"Due maschi non possono dormire nello stesso letto"I gay infuriati con Di Pietro

Prima l'ex pm paragona il governo tecnico al matrimonio tra uomini. Poi rincara: "Due maschi dentro la camera da letto non fanno figli". Soppia la polemica

Una battuta e la comunità gay è insorta. Al centro dell'invettiva di Aurelio Mancuso, presidente di Equality Italia, è finito Antonio Di Pietro. Un vortice di polemiche e accuse di omofobia per aver paragonato il governo tecnico, appoggiato da Pd e Pdl, a un matrimonio tra uomini. E, ha spiegato l'ex pm, "due maschi non possono dormire nello stesso letto". Ed è subito scoppiato il putiferio. "Nel giro di nemmeno dodici ore - ha replicato Mancuso - Di Pietro per scagliarsi contro il possibile sostegno di Pdl e Pd a un governo presieduto da Mario Monti, riesce ad insultare le persone omosessuali".

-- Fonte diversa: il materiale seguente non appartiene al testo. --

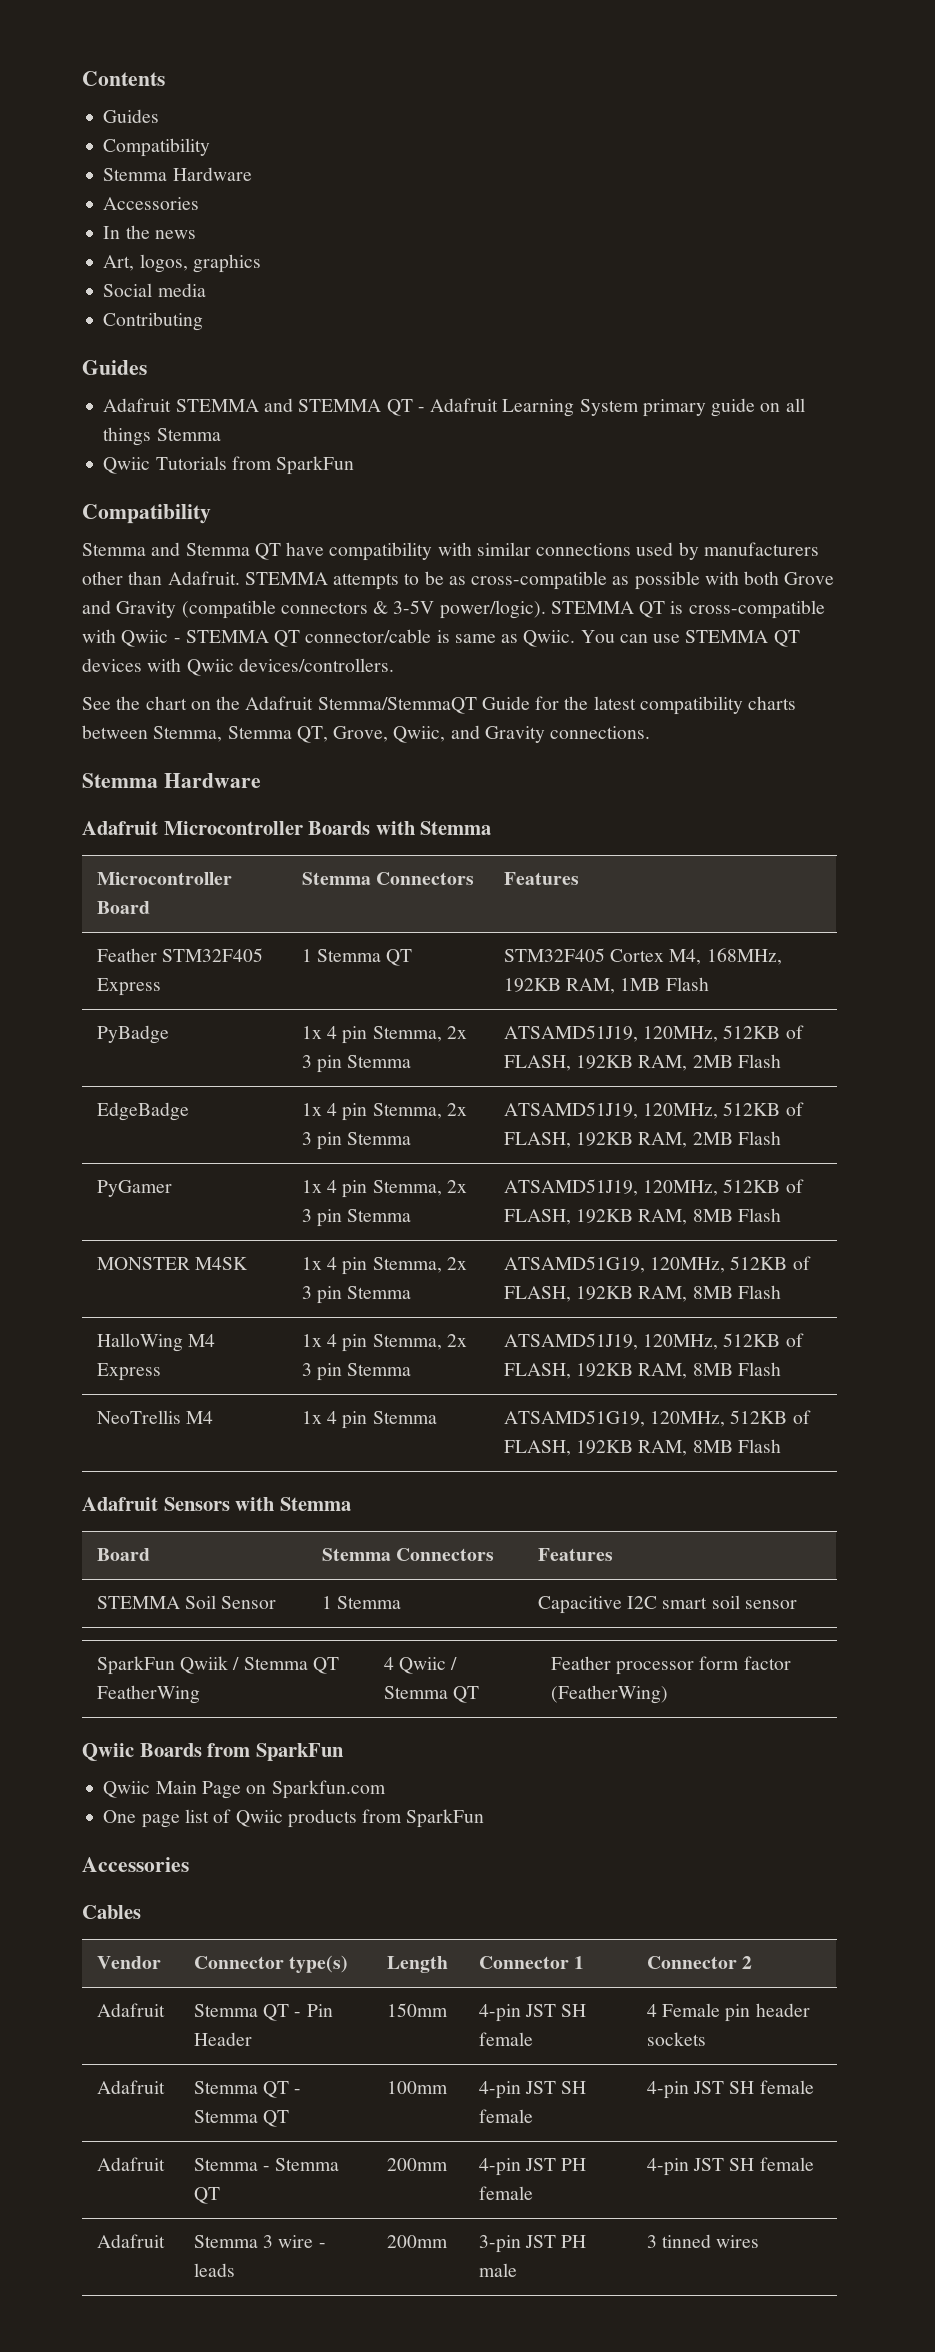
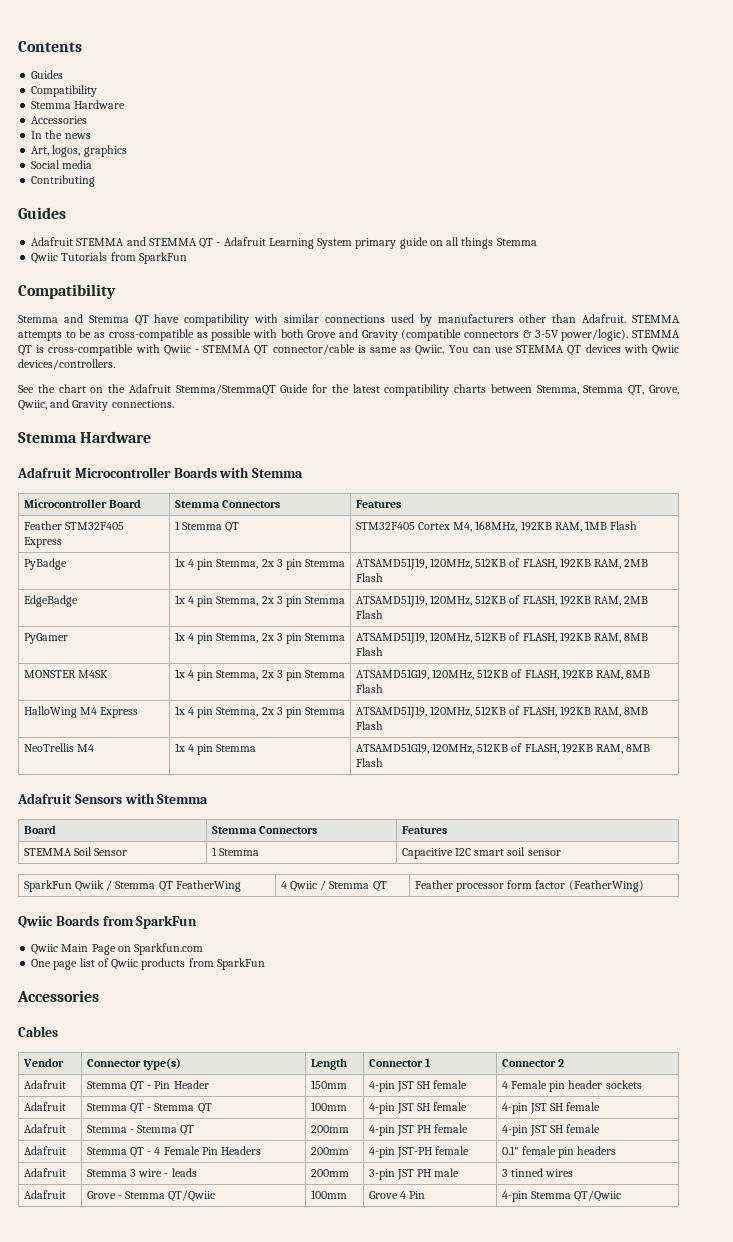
(814, 2164) none -> [23,1146,66,1155] [86,1146,262,1158] [310,1147,349,1155] [368,1146,470,1158] [501,1146,617,1158] // Adafruit | Stemma QT - 4 Female Pin Headers | 200mm | 4-pin JST-PH female | 0.1" female pin headers
(760, 2241) none -> [23,1190,66,1199] [86,1190,216,1202] [310,1190,347,1199] [368,1191,426,1199] [501,1190,622,1202] // Adafruit | Grove - Stemma QT/Qwiic | 100mm | Grove 4 Pin | 4-pin Stemma QT/Qwiic

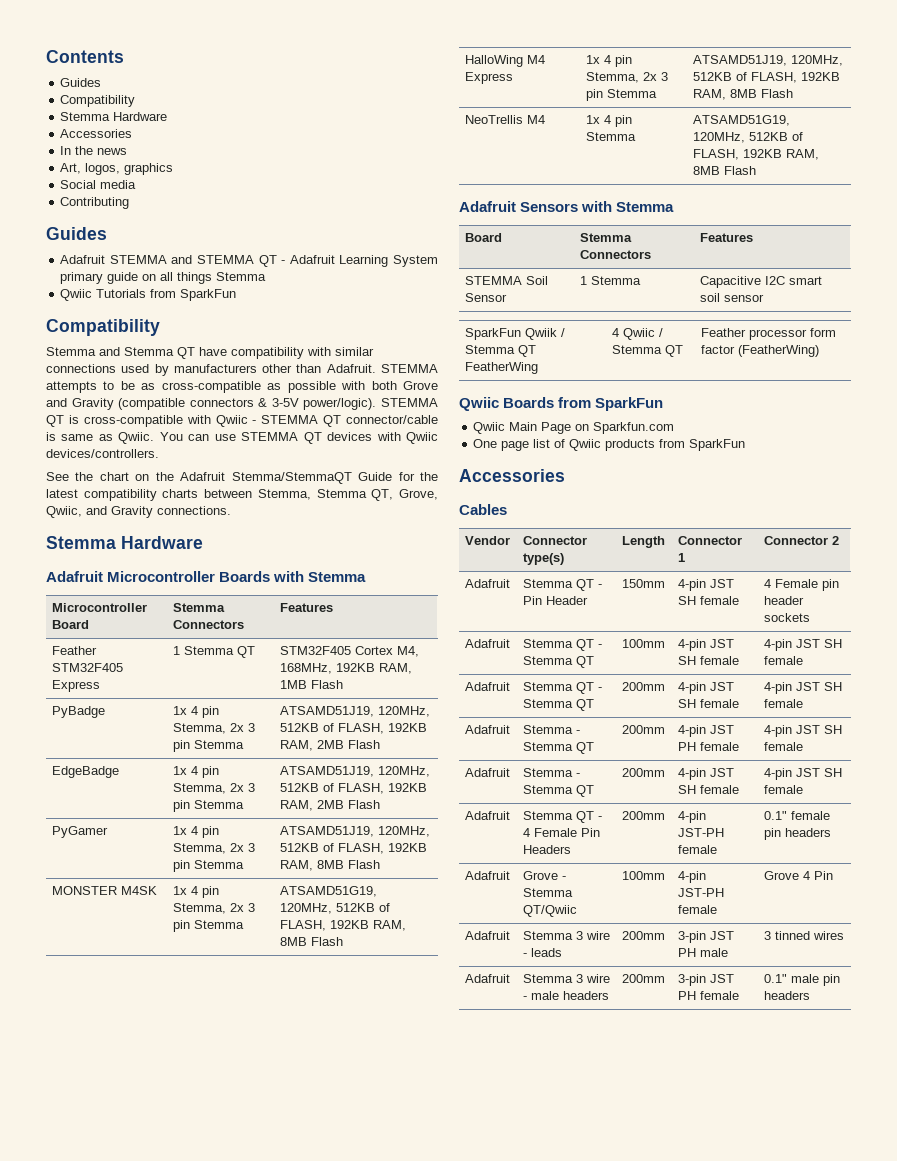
(601, 1106) none -> [465,682,511,691] [523,682,603,694] [523,699,595,711] [622,682,666,691] [678,682,735,694] [678,699,740,708] [764,682,843,694] [764,699,804,708] // Adafruit | Stemma QT - Stemma QT | 200mm | 4-pin JST SH female | 4-pin JST SH female
(601, 1128) none -> [465,768,511,777] [523,768,581,777] [523,785,595,797] [622,768,666,777] [678,768,735,780] [678,785,740,794] [764,768,843,780] [764,785,804,794] // Adafruit | Stemma - Stemma QT | 200mm | 4-pin JST SH female | 4-pin JST SH female
(617, 1150) none -> [465,871,511,880] [523,871,567,880] [523,888,574,897] [523,905,578,917] [622,871,666,880] [678,871,707,883] [678,888,725,897] [678,905,718,914] [764,871,834,880] // Adafruit | Grove - Stemma QT/Qwiic | 100mm | 4-pin JST-PH female | Grove 4 Pin
[86,1190,216,1202] [310,1190,347,1199] [368,1191,426,1199] [501,1190,622,1202] Grove - Stemma QT/Qwiic | 100mm | Grove 4 Pin | 4-pin Stemma QT/Qwiic -> [523,974,611,983] [523,991,610,1000] [622,974,666,983] [678,974,735,986] [678,991,740,1000] [764,974,841,986] [764,991,811,1000] Stemma 3 wire - male headers | 200mm | 3-pin JST PH female | 0.1" male pin headers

Già ieri sera, a Porta a Porta, rivolgendosi a Rosy Bindi e al ministro della Difesa Ignazio La Russa, il leader dell'Idv aveva definito la convergenza su Monti come "un matrimonio tra uomini" sottolineando, appunto, l'assurdità della nascita del governo tecnico. Questa mattina il bis. Su Canale 5, intervistato da Maurizio Belpietro, Di Pietro ha rincarato: "Si accorgeranno che non possono stare insieme perché due maschi dentro la camera da letto non fanno figli". Immediata la reazione della comunità gay. "Il messaggio lanciato dal leader politico sembra assai chiaro - ha subito ribattuto Mancuso - l’accordo tra le più importanti forze politiche è innaturale come l’unione tra due uomini. Non c'è molto da dire - ha continuato - se non che appena il clima politico si surriscalda emergono i pensieri più triviali e arcaici di leader, che hanno bisogno di offendere a turno i gay, gli ebrei, i neri, gli zingari, i disabili e così via, incapaci di rispettare le cittadine e i cittadini italiani".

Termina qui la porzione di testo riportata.